AD

‘Non-Competes’ Won’t Let Michigan Compete

The 21st century success of Michigan’s new economy will depend on throwing off the shackles of 20th century thinking on employment non-compete agreements. In the highly skilled professions, alarmingly high numbers Michigan’s technical and professional workers are subject to forced “non-compete” agreements as a condition of employment (as high as 50 percent on some sectors). This predominately includes highly skilled workers in the new economy that Michigan wants – and needs – to build. Recent legal and business studies add to an increasing body of evidence showing how states that allow and enforce “non-competes” are at a competitive disadvantage in development of high-tech and highly skilled job sectors.

Given the name “non-compete” agreement, it should not be surprising that they hurt competition. These clauses that show up in employment contracts and handbooks (often sprung on a recruit on the first day of employment). But what they do goes far beyond the restrictions on your individual skills. Non-competes are hurting Michigan’s ability to compete in a new economy. Recent evidence clearly shows that states that allow and enforce non-compete agreement (even where limited to “reasonable” scope) show less mobility of talent, attract less venture capital, and have fewer startup ventures. Unfortunately, Michigan gets to be a case study.

By definition
What is a non-compete contract? It used to be called a “restrictive covenant” or a “covenant not to compete.” Michigan legislative changes opened the door to allowing enforcement of non-competes almost by accident in 1985. Until then this type of restriction was almost uniformly prohibited, as it had been in the common law of American Courts adopted from England going back to at least the 15th century. Most courts in the country started out with a predisposition to declare them void. Industrial era legislative enactments gradually changed the field over the 20th century. When the Michigan legislature adopted new uniform anti-trust law in 1985, provisions allowing non-competes slipped in without comment and some say unintentionally.

A true non-compete agreement prohibits an employee from working for a competitor or starting up a competing business for a period of time (usually one or two years) after leaving a firm. Often the prohibition will apply regardless of whether an employee is fired or voluntarily leaves. The exact terms will depend on what the language of a contract says and maybe on the scope of what a court decides to enforce.

Traditional non-compete agreements are different and distinguishable from “trade secret” protections. Trade secrets are prohibited by Michigan’s Uniform Trade Secret Protection Act even in the absence of a contractual arrangement. Sometimes employers require “trade secret” or “non-disclosure” agreements broader than what the law already protects. But these types of restrictions are different: they are narrowly targeted at protecting property rights.

Non-competes are also different from “non-solicit” agreements, which prohibit an employee from soliciting other employees from leaving a company, or sometimes prohibit an employee from contracting client leads for a period of time – depending on the language of the contract. “Good-will” agreements that permit business owners to buy or sell a business without the fear of the seller opening across the street are also easily distinguished or protected by more precise law. But it is the fear that these other types of violations may ensue is almost uniformly used to justify the legality and reasonableness of “non-compete” agreements that are uniformly deployed with a purpose to prevent mobility of talented people to competitors willing to pay more for the value of those skills.
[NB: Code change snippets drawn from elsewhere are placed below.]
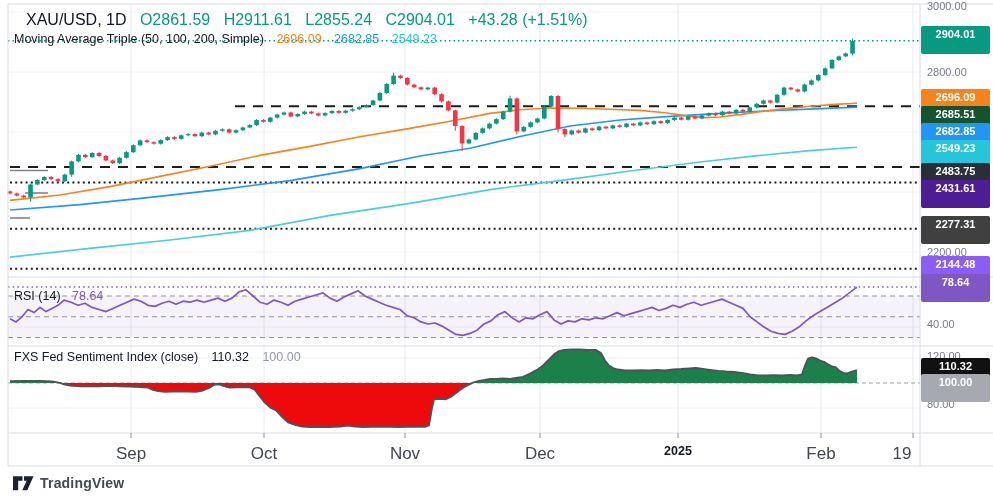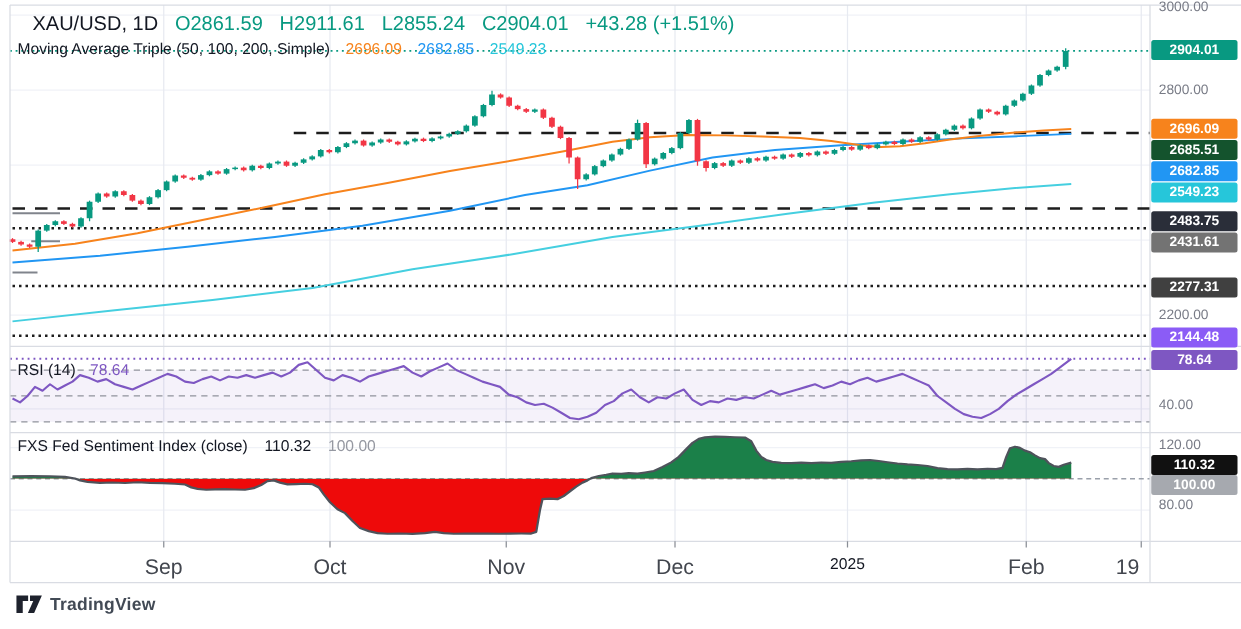"2904.01" .badge { height: 16px -> 28px }
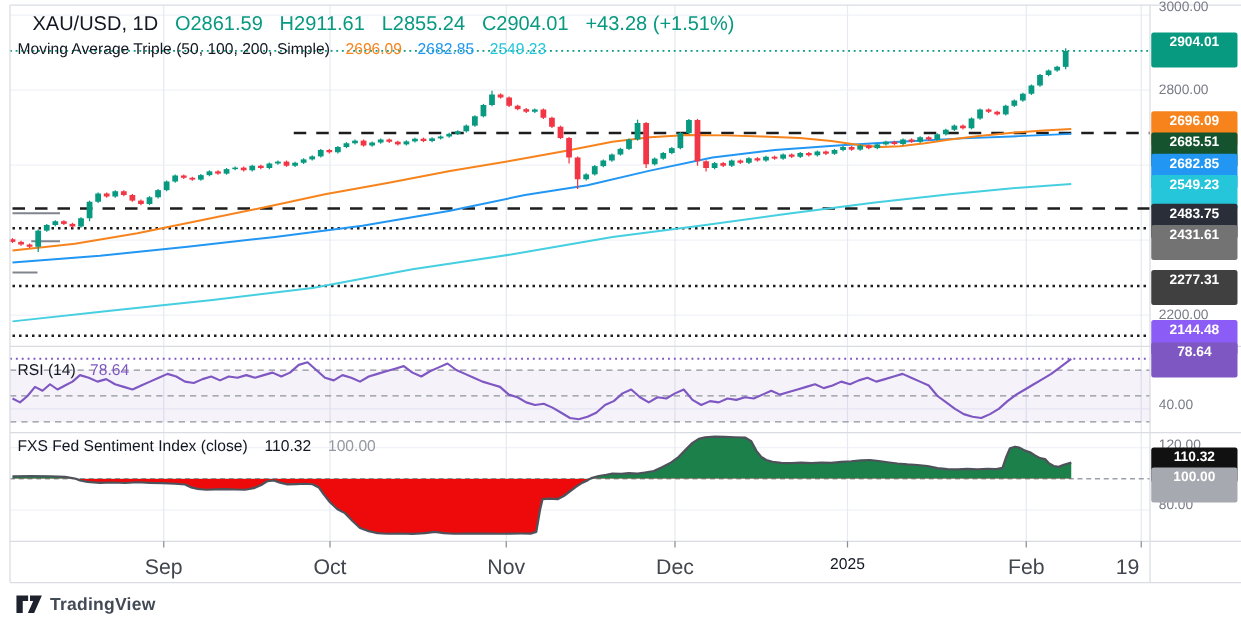"2431.61" div.badge { background: #737373 -> #4c1d95 }
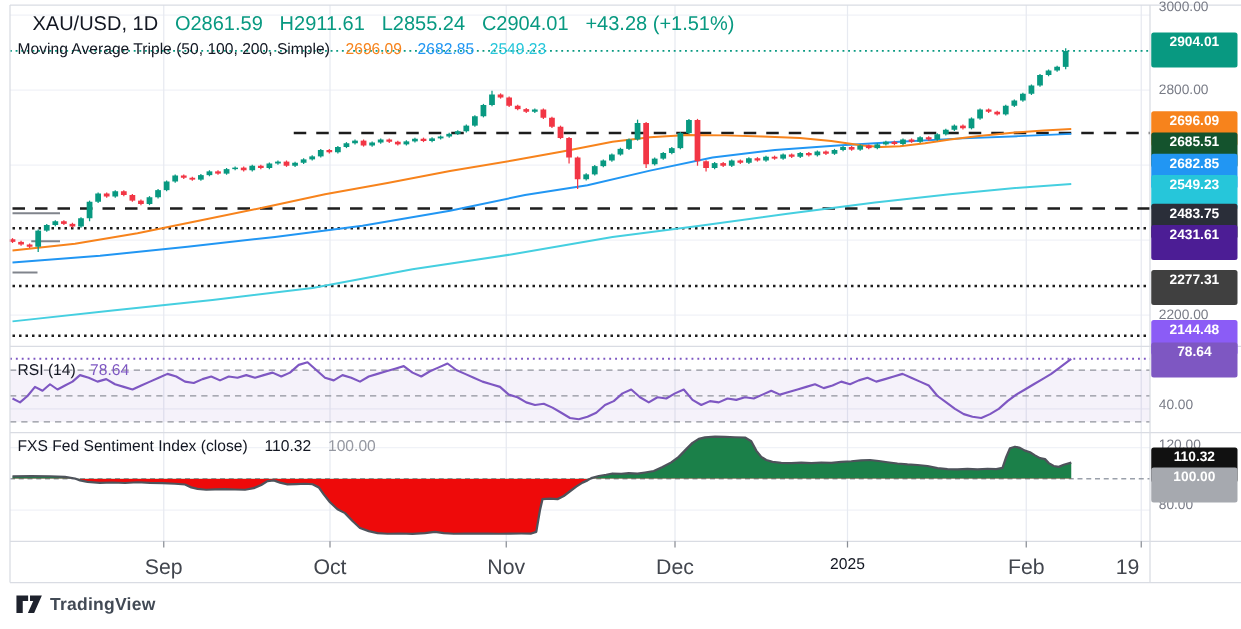"2025" .tlabel.bold { font-weight: 400 -> 700 }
Since Michigan’s 1985 legislative changes, non-competes have been enforced by the Michigan courts so long as they are “reasonable” in time and duration. Specifically, Michigan’s law on non-competes says:

An employer may obtain from an employee an agreement or covenant which protects an employer’s reasonable competitive business interests and expressly prohibits an employee from engaging in employment or a line of business after termination of employment if the agreement or covenant is reasonable as to its duration, geographical area, and the type of employment or line of business. To the extent any such agreement or covenant is found to be unreasonable in any respect, a court may limit the agreement to render it reasonable in light of the circumstances in which it was made and specifically enforce the agreement as limited. (MCL 445.774a (1))

The law itself is really just a general outline setting out broad contours and a “rule of reason.” Basically, the extent of the enforceability of a non-compete contract will be determined after the fact, based on the specific interests and facts involved, and based on a court’s decision about what is reasonable under the circumstances.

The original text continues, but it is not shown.